Work task
Could you reproduce, from the records below, everything from the line with "og udlejer Graham" down to the line with "25 - Jul 26", keeping both of those lines and changing nothing?

Input
Content starts

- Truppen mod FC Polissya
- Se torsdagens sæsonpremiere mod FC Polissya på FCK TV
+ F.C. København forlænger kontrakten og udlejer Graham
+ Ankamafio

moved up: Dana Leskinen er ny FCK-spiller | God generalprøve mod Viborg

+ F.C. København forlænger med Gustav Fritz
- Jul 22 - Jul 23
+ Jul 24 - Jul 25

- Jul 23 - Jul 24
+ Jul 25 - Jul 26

Content ends
Content starts

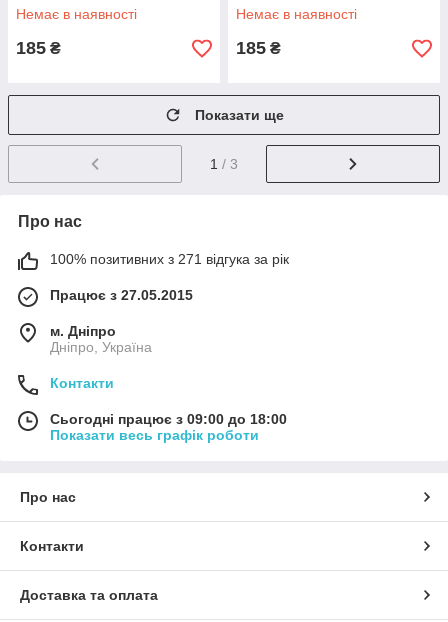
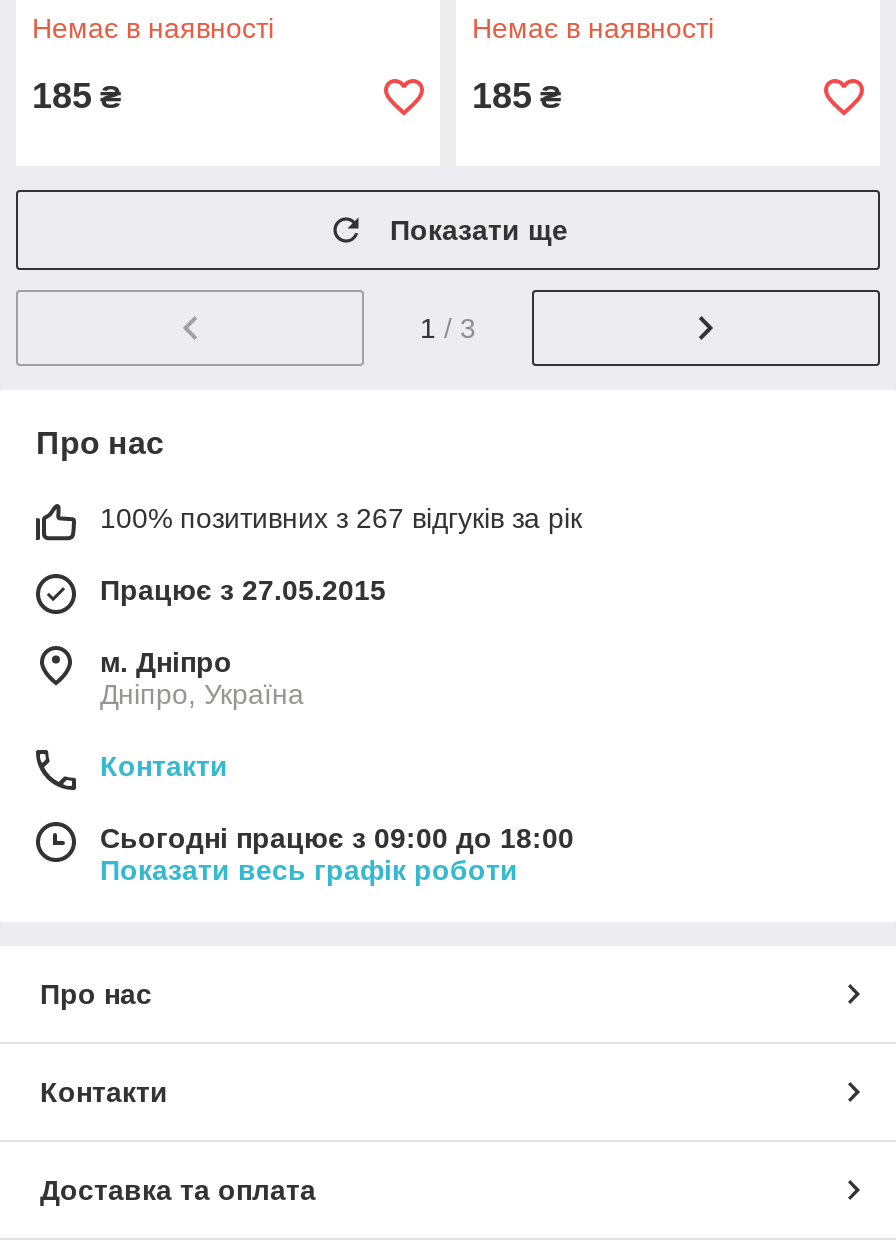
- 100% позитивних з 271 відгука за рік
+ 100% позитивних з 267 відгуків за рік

Content ends
Content starts

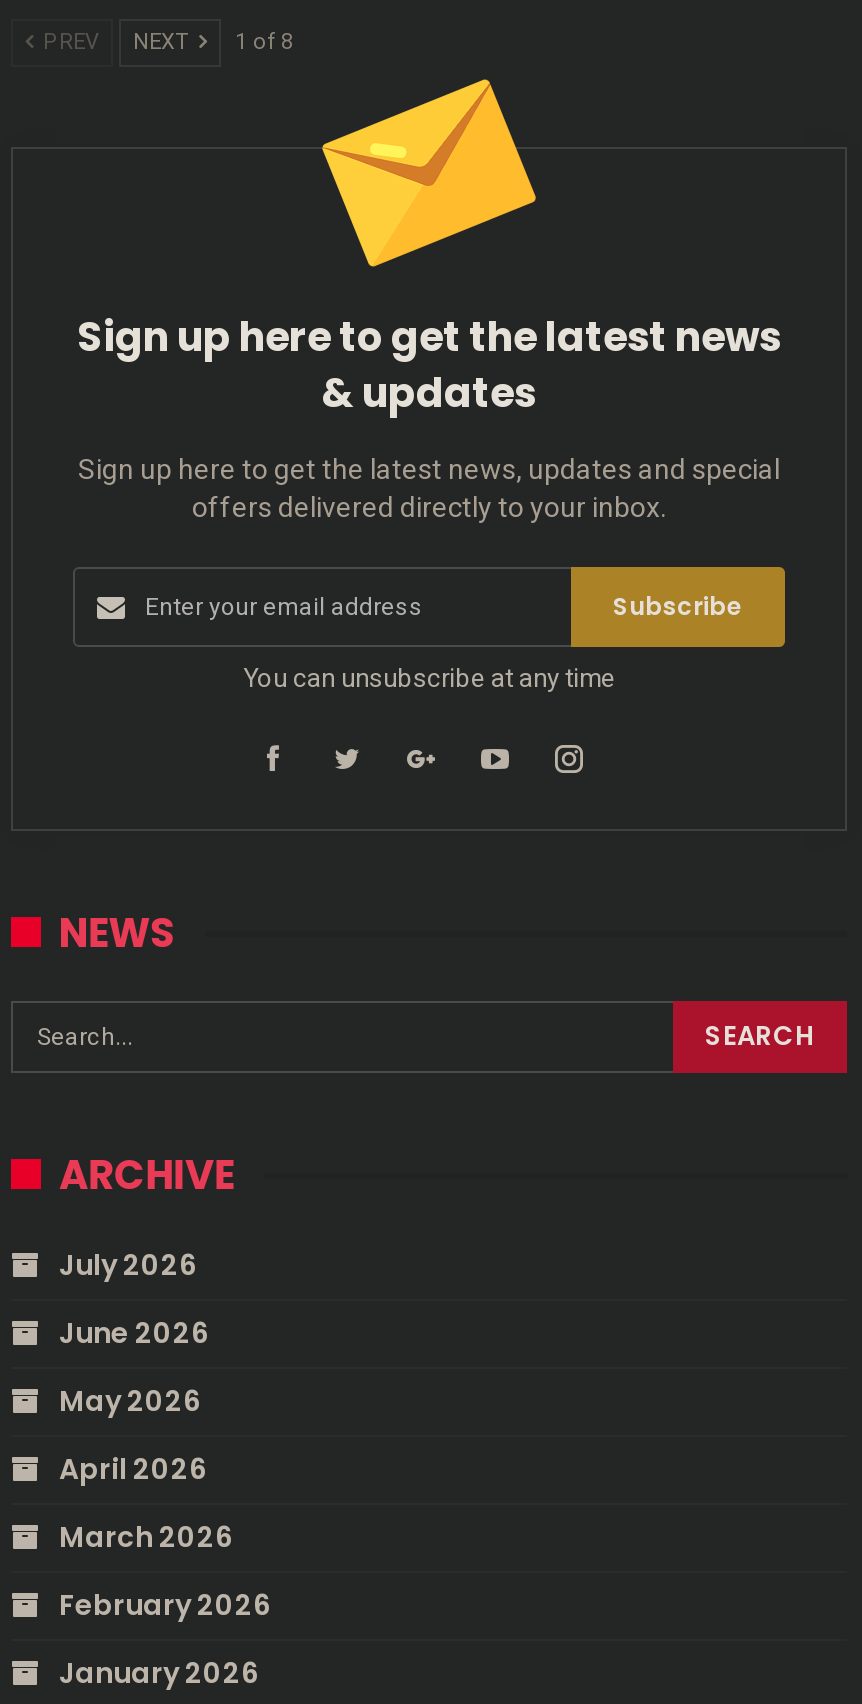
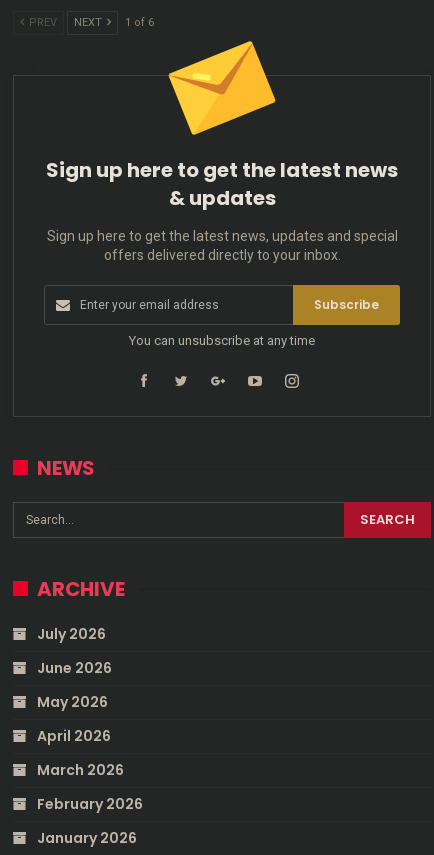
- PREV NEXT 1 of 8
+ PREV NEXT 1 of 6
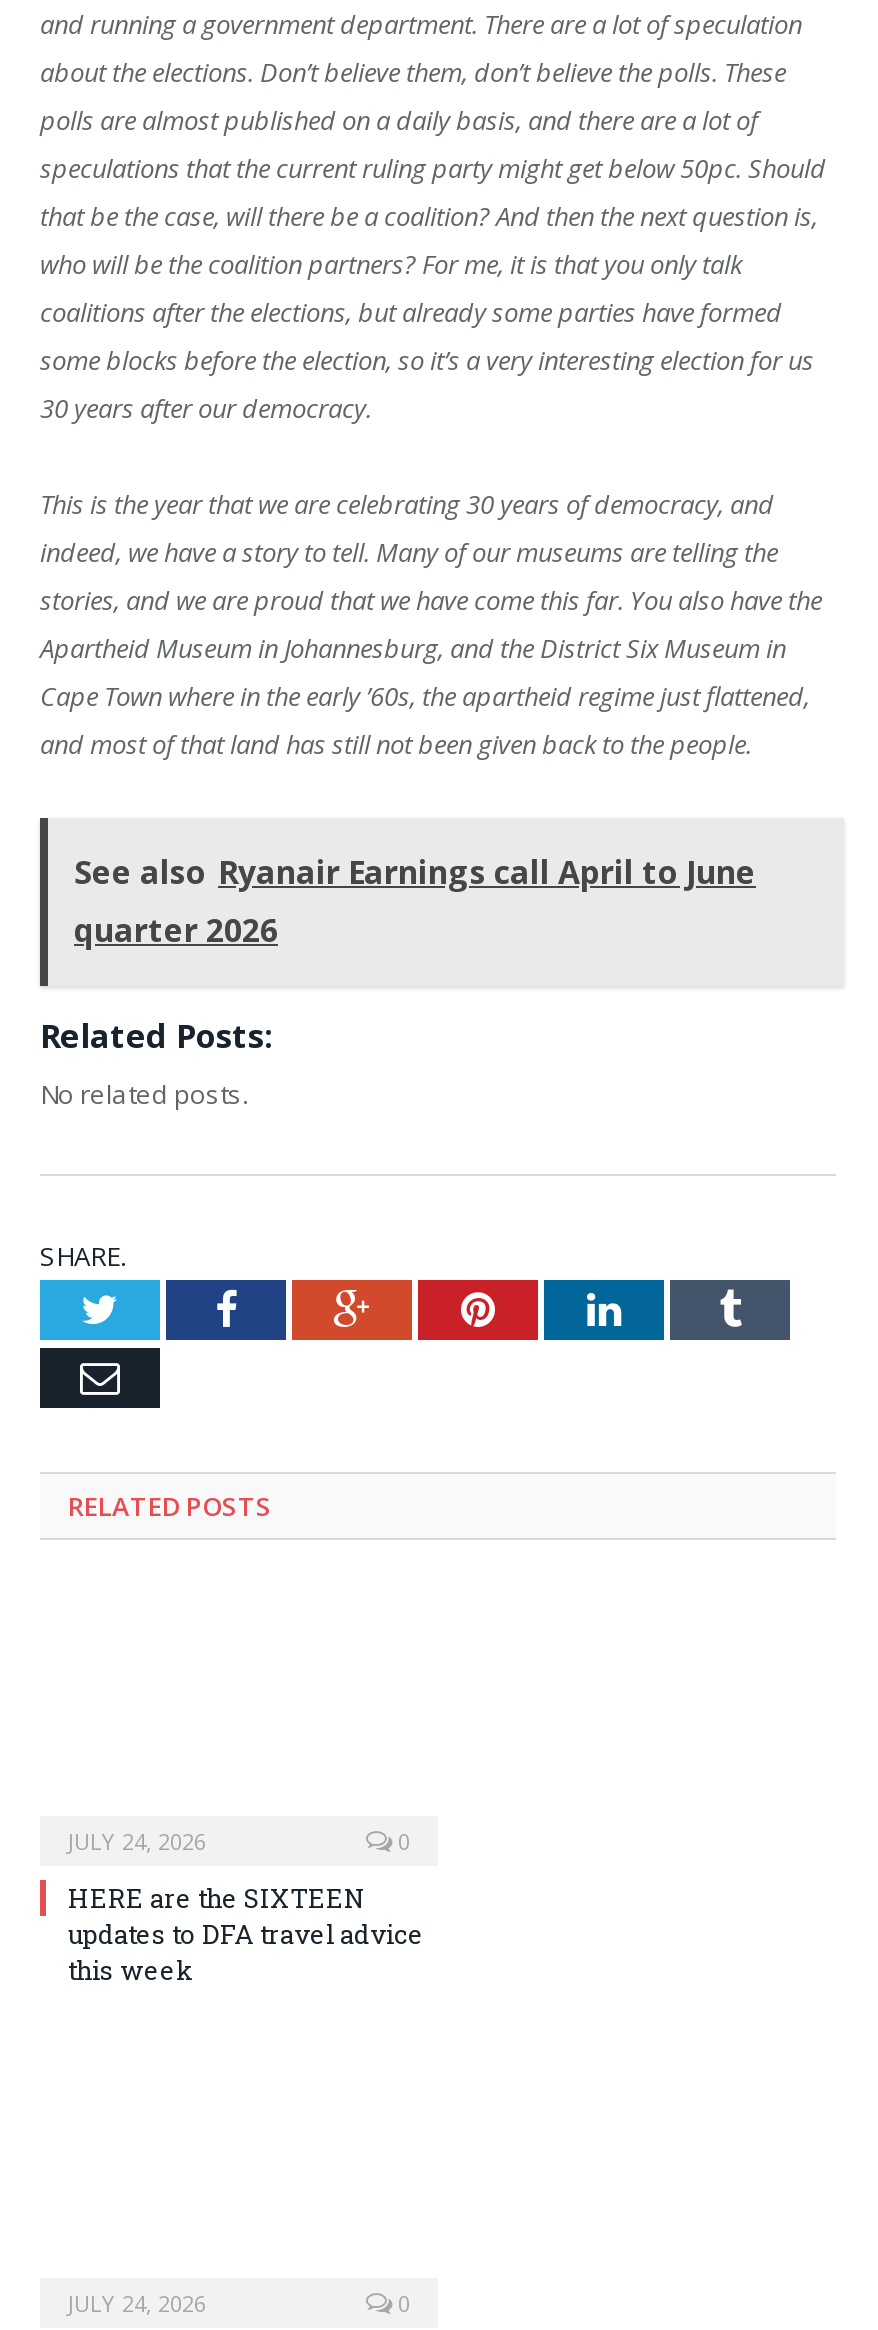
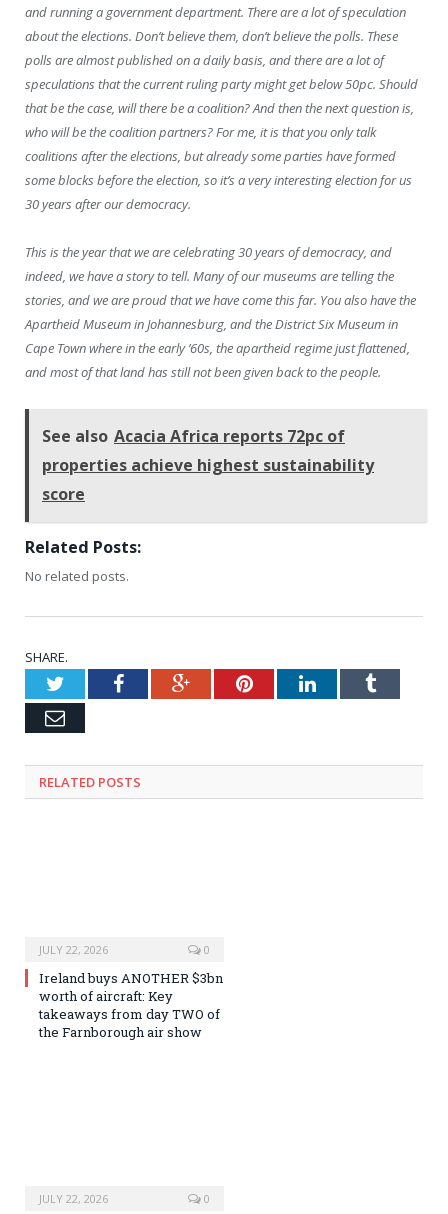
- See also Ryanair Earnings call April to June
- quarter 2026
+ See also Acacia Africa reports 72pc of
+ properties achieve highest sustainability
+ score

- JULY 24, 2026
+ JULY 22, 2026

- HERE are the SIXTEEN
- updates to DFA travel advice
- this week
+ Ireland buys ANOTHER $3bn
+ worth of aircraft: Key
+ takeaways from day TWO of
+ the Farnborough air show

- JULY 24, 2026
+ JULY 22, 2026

Content ends

Task response
+ F.C. København forlænger kontrakten og udlejer Graham
+ Ankamafio

moved up: Dana Leskinen er ny FCK-spiller | God generalprøve mod Viborg

+ F.C. København forlænger med Gustav Fritz
- Jul 22 - Jul 23
+ Jul 24 - Jul 25

- Jul 23 - Jul 24
+ Jul 25 - Jul 26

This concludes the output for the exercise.